▶ How to complete this task:
In this exercise, print only the lines of the records below from the one with "- free canvas movement/scaling" through the one with "may get errors", inclusive. Pictures are not part of the copy.

(Records to process)

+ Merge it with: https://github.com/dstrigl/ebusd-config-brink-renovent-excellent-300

(End Records to process)
(Records to process)

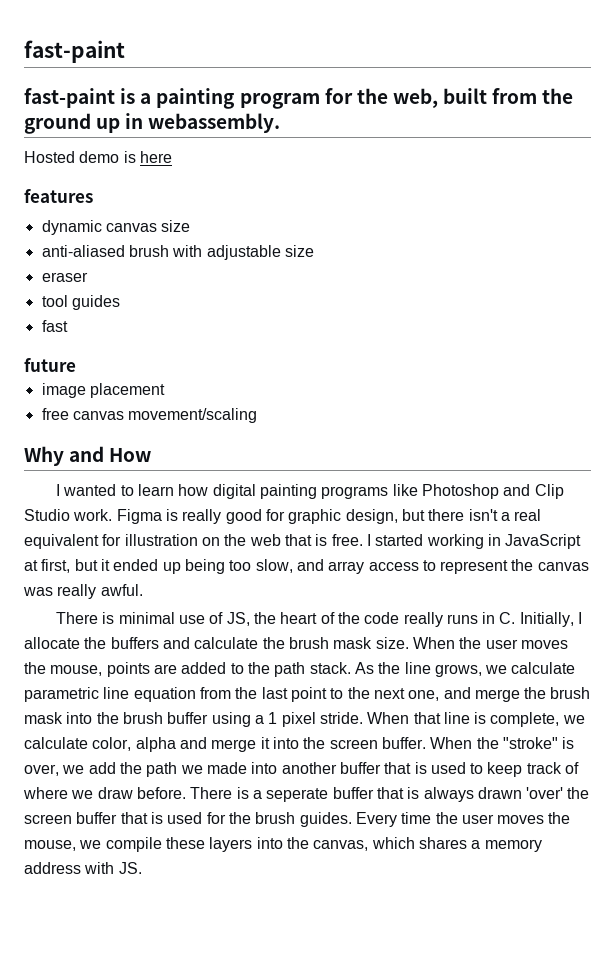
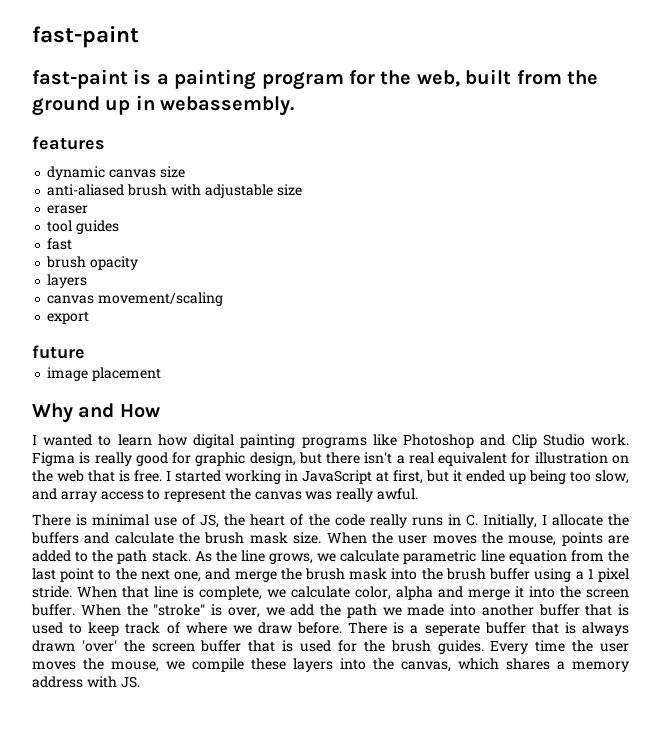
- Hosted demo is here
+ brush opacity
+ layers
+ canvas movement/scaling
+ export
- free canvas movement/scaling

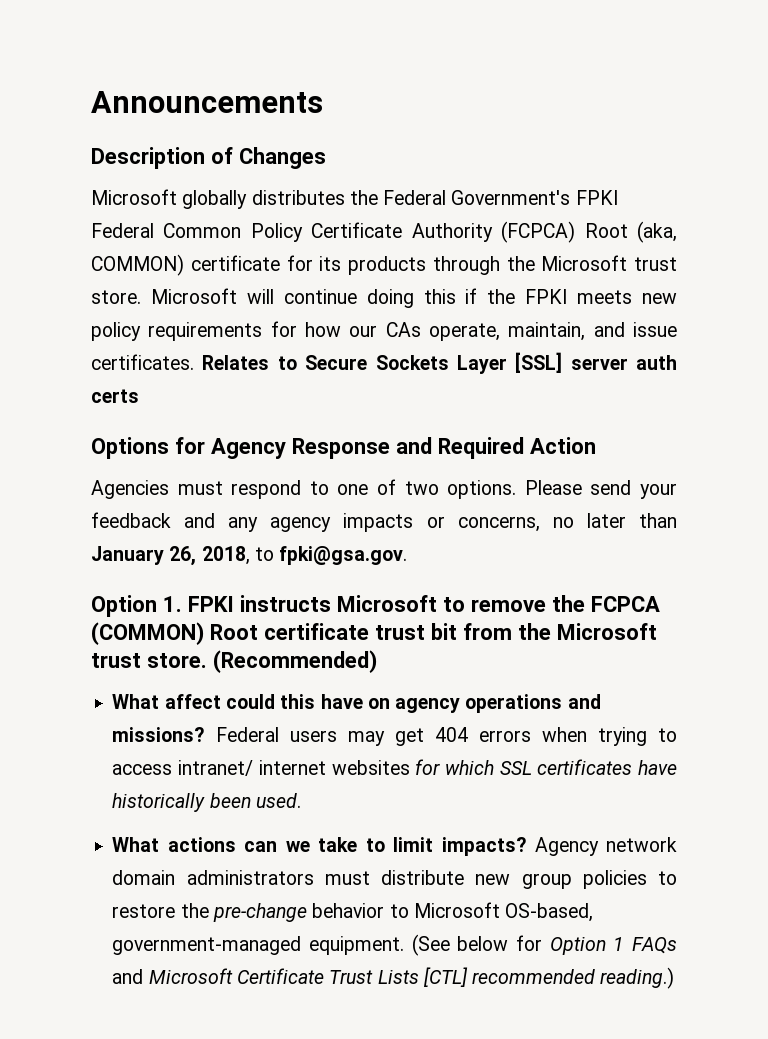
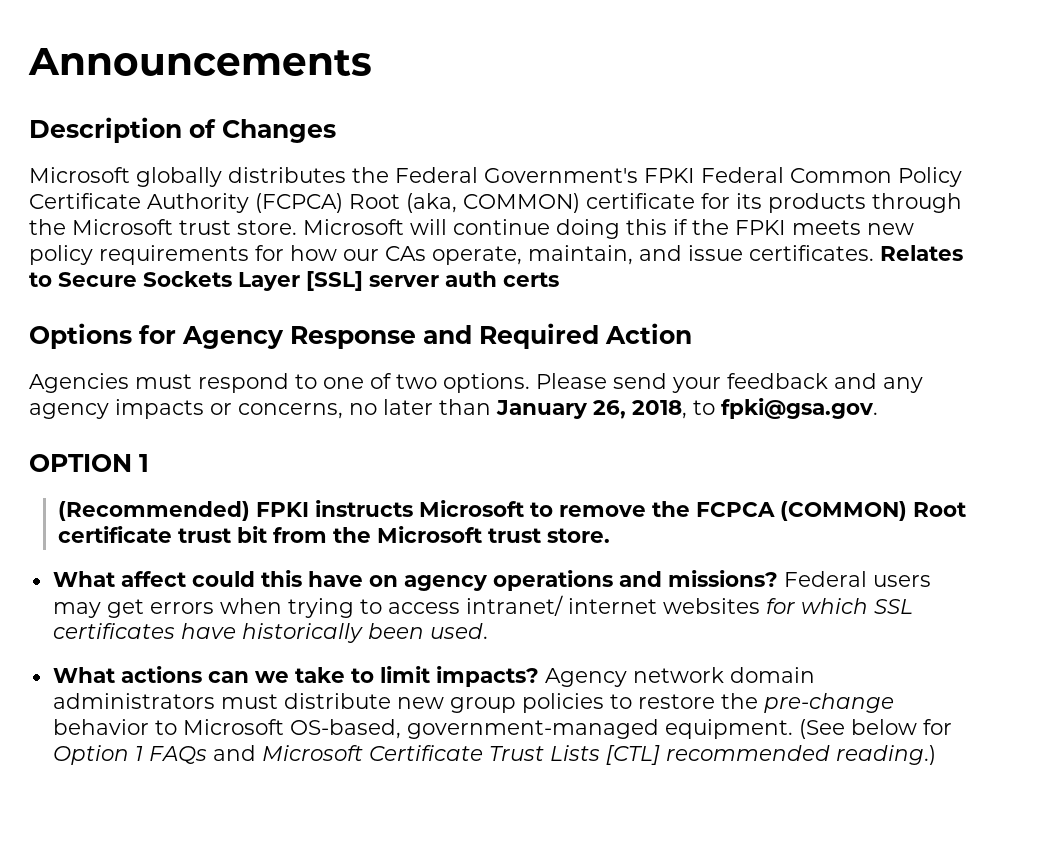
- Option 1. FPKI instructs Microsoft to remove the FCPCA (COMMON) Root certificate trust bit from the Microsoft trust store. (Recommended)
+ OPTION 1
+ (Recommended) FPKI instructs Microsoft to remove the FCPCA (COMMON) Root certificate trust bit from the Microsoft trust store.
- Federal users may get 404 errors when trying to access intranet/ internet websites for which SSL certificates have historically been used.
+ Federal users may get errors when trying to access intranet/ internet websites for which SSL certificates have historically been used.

(End Records to process)

▶ Your solution:
- free canvas movement/scaling

- Option 1. FPKI instructs Microsoft to remove the FCPCA (COMMON) Root certificate trust bit from the Microsoft trust store. (Recommended)
+ OPTION 1
+ (Recommended) FPKI instructs Microsoft to remove the FCPCA (COMMON) Root certificate trust bit from the Microsoft trust store.
- Federal users may get 404 errors when trying to access intranet/ internet websites for which SSL certificates have historically been used.
+ Federal users may get errors when trying to access intranet/ internet websites for which SSL certificates have historically been used.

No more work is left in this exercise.